Credit goes to President Clinton and the First Lady for focusing the attention of the Administration on the vast and important potential of U.S. economic and commercial relations with Africa. The President's trip to Africa and his call for the United States government to become more involved in the region inspired missions by Commerce Secretary Daley, Transportation Secretary Slater, Secretary of State Albright, Energy Secretary Richardson, and Labor Secretary Herman. In addition, the Trade and Development Agency, the Overseas Private Investment Corporation and Ex-Im Bank increased and expanded their efforts in Africa in response to the President's call to action. The President also deserves credit for appointing so many senior officials-like the late Commerce Secretary Ron Brown—who were already committed to improving U.S. relations in Africa, or were willing to become leaders of the endeavor.

I was proud to be the first Export-Import Bank President ever to visit southern Africa and to lead the Export-Import Bank's efforts to improve and greatly expand our programs there. I was surprised by what I found. American exporters lag far behind the Europeans in market share. Currently only six percent of African imports come from the United States. To a certain extent this in understandable, given the geographic proximity of Europe and the legacy of colonization. But even in South Africa, where I thought our sanctions policy during Apartheid would now benefit American businesses returning to that market, I found U.S. firms at a great disadvantage. European firms had simply used the sanctions period to cement their own positions in the South African economy. So our increased efforts come none too soon. Ex-ImBank was too narrowly focused and conservative to see the full potential of the region. In many cases, we were closed in countries, not for political reasons, but because we thought the commercial risk was too great. But we are now committed to taking more risk and developing more innovative programs for the region. We know we can do more business there; and we know there is more good business to be done.

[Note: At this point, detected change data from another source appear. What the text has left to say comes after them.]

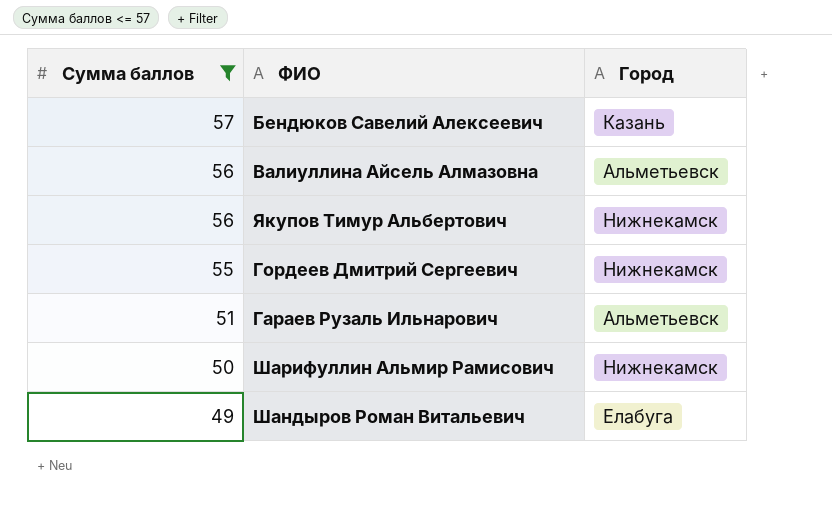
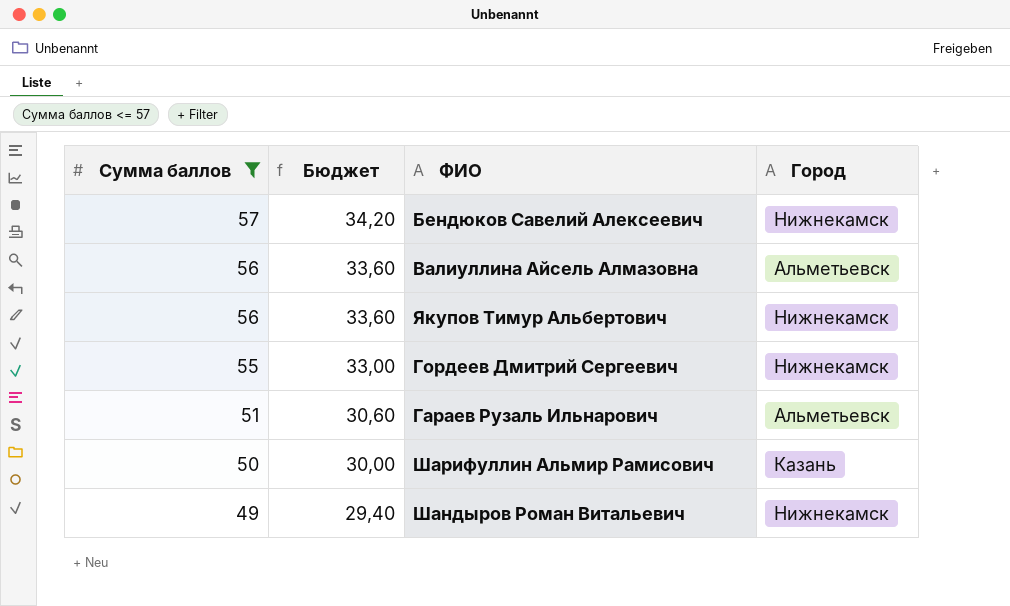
column Бюджет | formula: none -> [Сумма баллов] * 0,6
Бендюков Савелий Алексеевич | Город: Казань -> Нижнекамск
Шарифуллин Альмир Рамисович | Город: Нижнекамск -> Казань
Шандыров Роман Витальевич | Город: Елабуга -> Нижнекамск

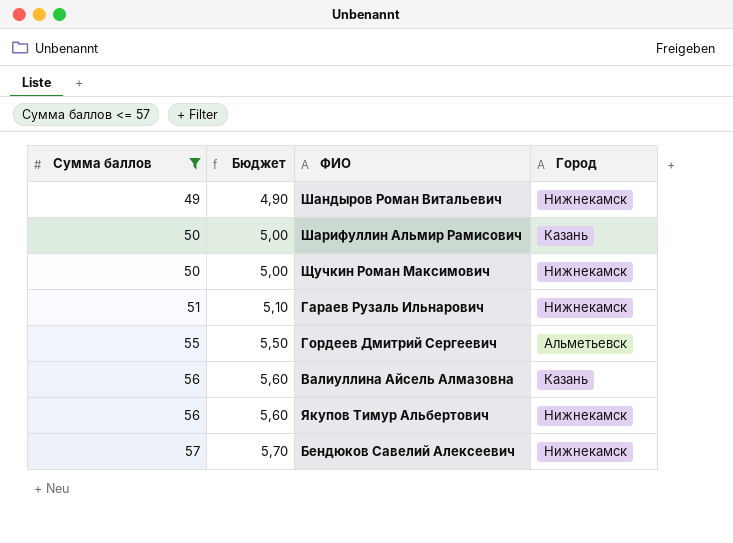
row order: Сумма баллов descending -> Сумма баллов ascending
column Бюджет | formula: [Сумма баллов] * 0,6 -> [Сумма баллов] * 0,1
row Щучкин Роман Максимович: none -> 50 | 5,00 | Нижнекамск
Гараев Рузаль Ильнарович | Город: Альметьевск -> Нижнекамск
Гордеев Дмитрий Сергеевич | Город: Нижнекамск -> Альметьевск
Валиуллина Айсель Алмазовна | Город: Альметьевск -> Казань

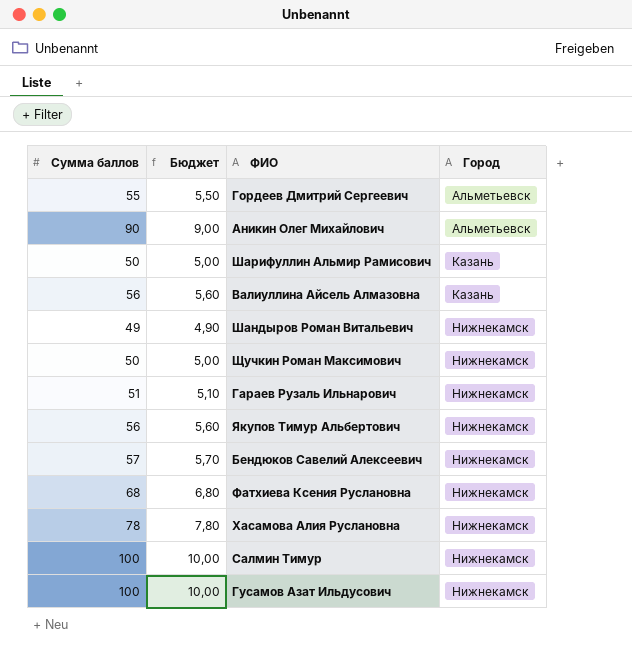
filter: Сумма баллов <= 57 -> none
row order: Сумма баллов ascending -> Город ascending

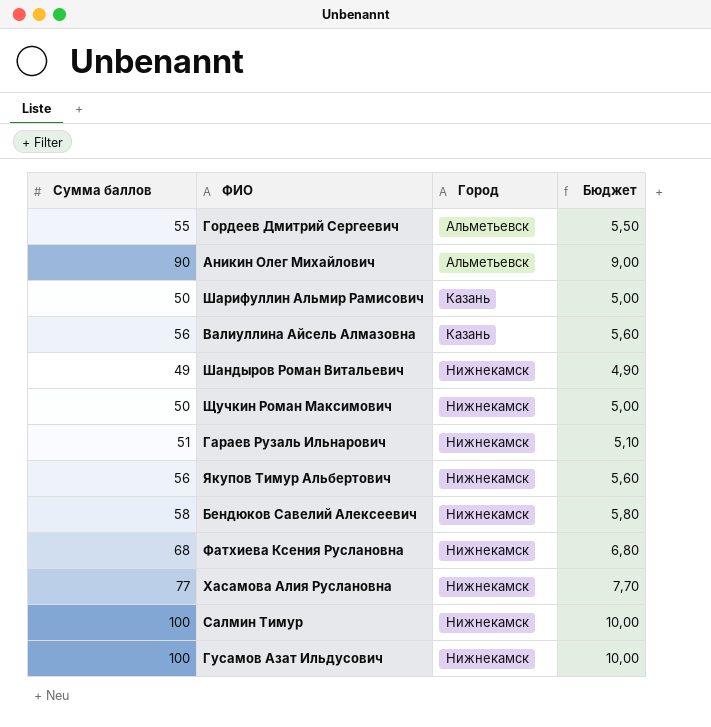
column Бюджет | position: 2 -> 4
Бендюков Савелий Алексеевич | Сумма баллов: 57 -> 58
Бендюков Савелий Алексеевич | Бюджет: 5,70 -> 5,80
Хасамова Алия Руслановна | Сумма баллов: 78 -> 77
Хасамова Алия Руслановна | Бюджет: 7,80 -> 7,70

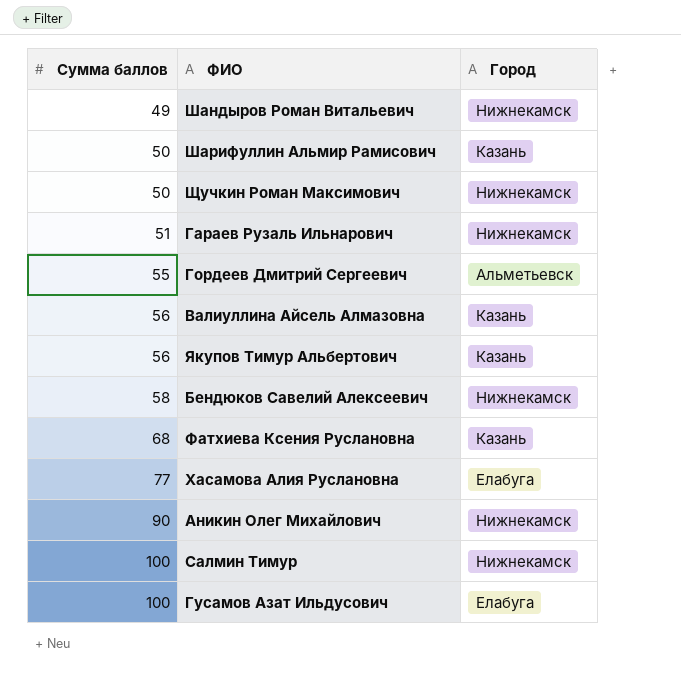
row order: Город ascending -> Сумма баллов ascending
column Бюджет | formula: [Сумма баллов] * 0,1 -> none
Якупов Тимур Альбертович | Город: Нижнекамск -> Казань
Фатхиева Ксения Руслановна | Город: Нижнекамск -> Казань
Хасамова Алия Руслановна | Город: Нижнекамск -> Елабуга
Аникин Олег Михайлович | Город: Альметьевск -> Нижнекамск
Гусамов Азат Ильдусович | Город: Нижнекамск -> Елабуга

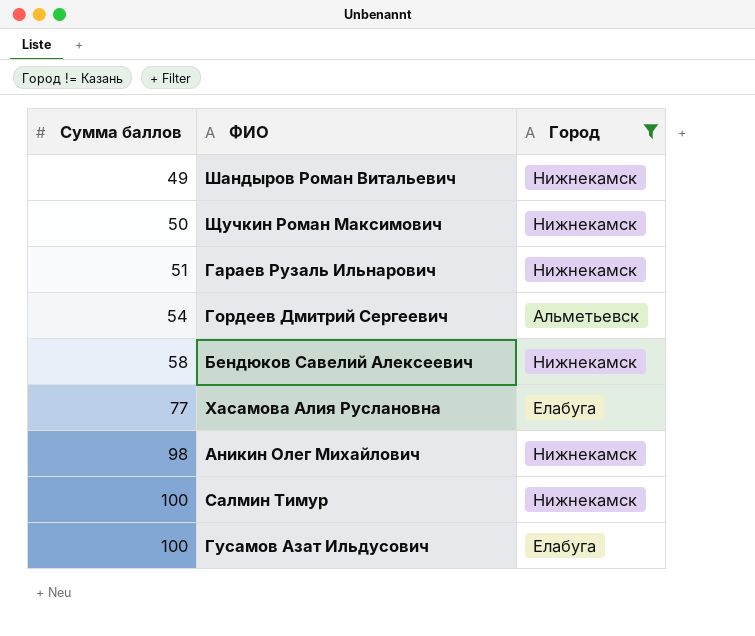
filter: none -> Город != Казань
Гордеев Дмитрий Сергеевич | Сумма баллов: 55 -> 54
Аникин Олег Михайлович | Сумма баллов: 90 -> 98

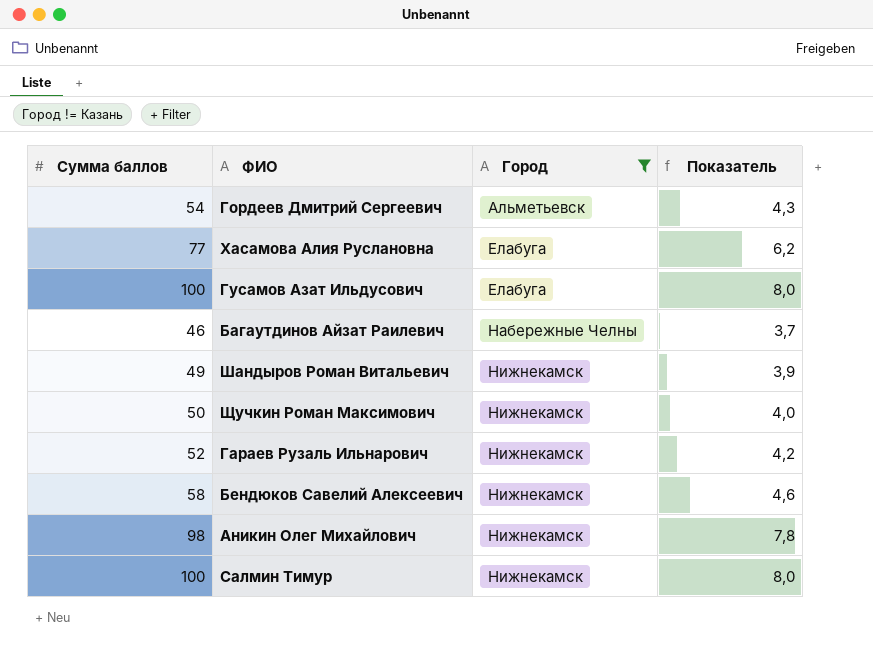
row order: Сумма баллов ascending -> Город ascending
column Показатель | formula: none -> [Сумма баллов] * 0,08
row Багаутдинов Айзат Раилевич: none -> 46 | Набережные Челны | 3,7
Гараев Рузаль Ильнарович | Сумма баллов: 51 -> 52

Before I highlight for you some of our innovative programs and success stories, let me emphasize why it is so important for U.S. government agencies such as Ex-Im Bank to take the lead in building economic relations in Africa.

Sub-Saharan Africa has over 750 million people, tremendous natural resources and the potential to make a major marketplace for American business. Africa's largely commodity based economies have been going through a gradual industrial transformation demanding more capital goods and services in a desire to build more infrastructure and follow the path of other nations in creating viable and self-sustaining economies.

Africa's time has come. The World Bank is forecasting a 4.2 percent annual growth rate for Sub-Saharan Africa during the next 20 years. Government subsides and barriers to trade and investment are being reduced. Net foreign direct investment in the region has increased four fold from 1990 to 1997. Aircraft and aircraft parts, oil and gas equipment and machinery are leading the way, but there has been recent strong growth in sales of telecommunications equipment and motor vehicles.

The historic paradigm of economic development dictated that new emerging economies would move from agrarian economies to light manufacturing such as textiles, to medium industries such as tools and machinery, to heavy industries such as steel, and continue working up the value added chain of industry. This was the successful model of Japan, Korea and a number of other economies.